At first we utilize Spawn per Unit to uniformly spawn them when we move the emitter in our game when being attached to an Actor and launch them up when they have their bottom burned.

Emitter Spawn Stack Parameters

Emitter Spawn Stack Parameters

For every particle we spawn we initialize it with a random lifetime (which we’ll utilize also in this step to scale). We slightly also randomize the orientation to give it a more smoke feel of the heat.

An important part to the feel is that we utilize a direct set to set the Particles.Scale by the lifetime. The curve goes from 0..1 (same as max lifetime) and set the scale between 1..3 (meaning, minimum lifetime is around 2.0 scale)

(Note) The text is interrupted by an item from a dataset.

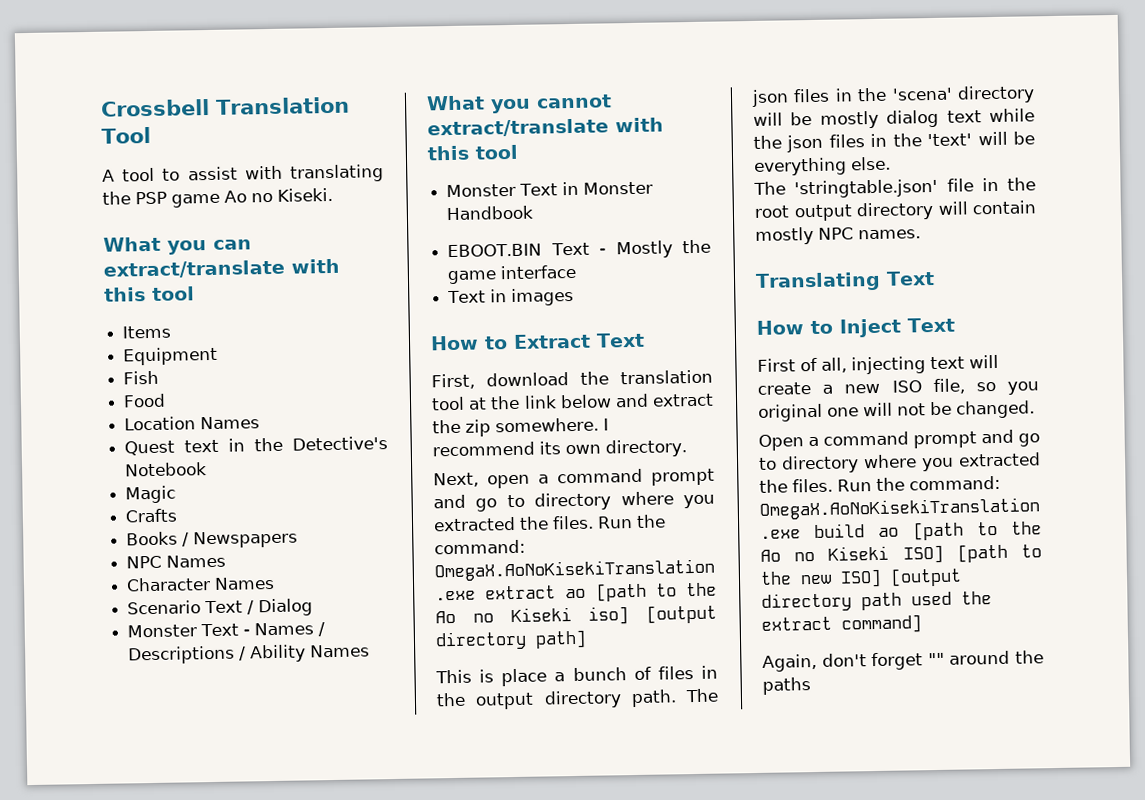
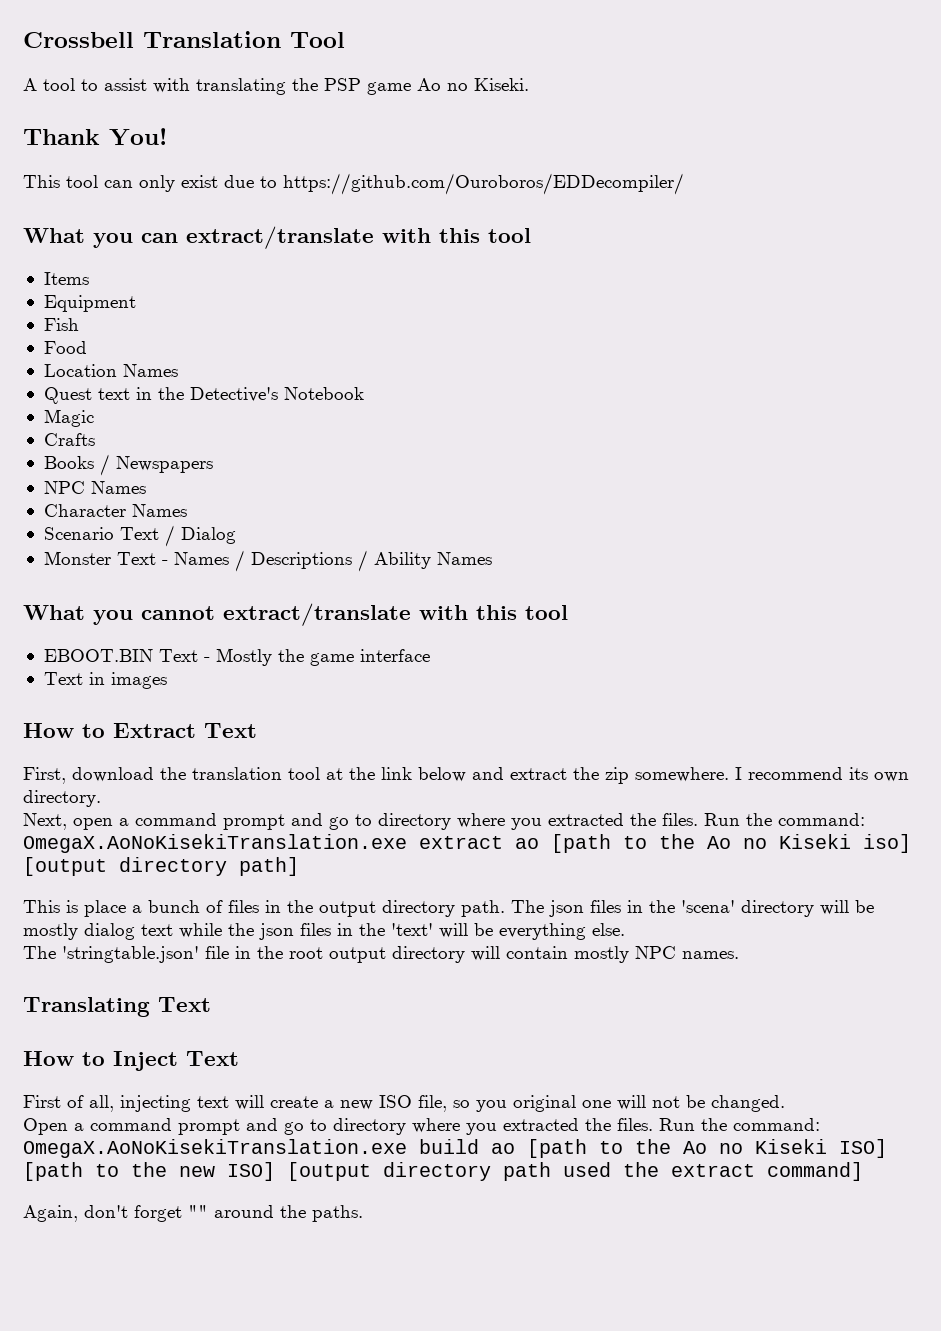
(333, 194) none -> [23,128,167,146] [23,173,684,195] // Thank You! // This tool can only exist due to https://github.com/Ouroboros/EDDecompiler/
[446,181,654,198] [446,205,534,221] // Monster Text in Monster Handbook -> (568, 612) none
[762,677,811,695] paths -> [312,1205,363,1222] paths.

As scratch pads didn’t exist back then or I didn’t know them, I would like to add here, use them for this quick sets at it is easier to edit or create a niagara module out of them later on.

1st part of particle spawn

1st part of particle spawn

The next we utilize a SphereLocation to basically set the radius of the smoke emitter, this is where both emitters differ one has a bigger radius (50) the other is a lot finer (10). Velocity from point basically gives the single smoke cloud a little drift sideways from the center of the emitter in world space. An Inherited Velocity gives the smoke a bit more updrift so when an actor moves up it seems like it follows.

2nd part of particle spawn

2nd part of particle spawn

So each cloud gets smaller we utilize a Scale Mesh Size to modify it over it’s lifetime which works very well with the Lifetime to Scale from Particle Spawn.

The heating and erosion curves are coming now. Similiar to size we also utilize the NormalizedAge to apply Cooling. Reducing the Heat, and therefore blending between Red/Yellowish to Greyish Smokey Colors. For the Erosion we simply push it into the negative over the particles lifetime to get the proper effect. Usually you want erosion to be in 0-1 range but I quickly throw the material together during the jam and just fixed the values how it would look good.

1st part of Particle Update

1st part of Particle Update

Additionally we use some curl noise, which is very small - you could either get rid of it completely (as it is not noticeable). But if you increase it you can get a more floaty and noisy smoke which may be something you want to go for.

1000 Noise strength vs 4 noise strength

1000 Noise strength vs 4 noise strength

Next we added some upward acceleration over time to each smoke puff. Write out the Dynamic Parameters from Particles Namespace so the material can utilize it. This seems to be redundant later as in UE5 there are already signs of writing directly to Material Parameters rather than going through Dynamic Material Parameters (but only for Sprite Renderers for now).

Also we apply increasing drag to all forces the more the particle is cooled. See the CurveIndex is set to Particles.Cooling rather than Particles.NormalizedAge like it is by default. This allows you to get really fancy and creative with your applications of curves.

Notice: The Scale Color is there from the base emitter, and was forcefully set to (1,1,1,1) from a Curve as we don’t need to scale color here (due to heating and so on) I used it for dust from the knights too and there it is used to make the dust lighter the higher up it goes.

2nd part of Particle Update

2nd part of Particle Update

In the renderer we just set the mesh to one I created in Houdini. In the end I have a single mesh for the outer “bigger ring” and one extra one for the inner core, which may stay a bit longer once things start drifting apart.

Post Processing

During polish we also added SSAO in the Post Processing Volume which enhances with the meshes creases and blobby look.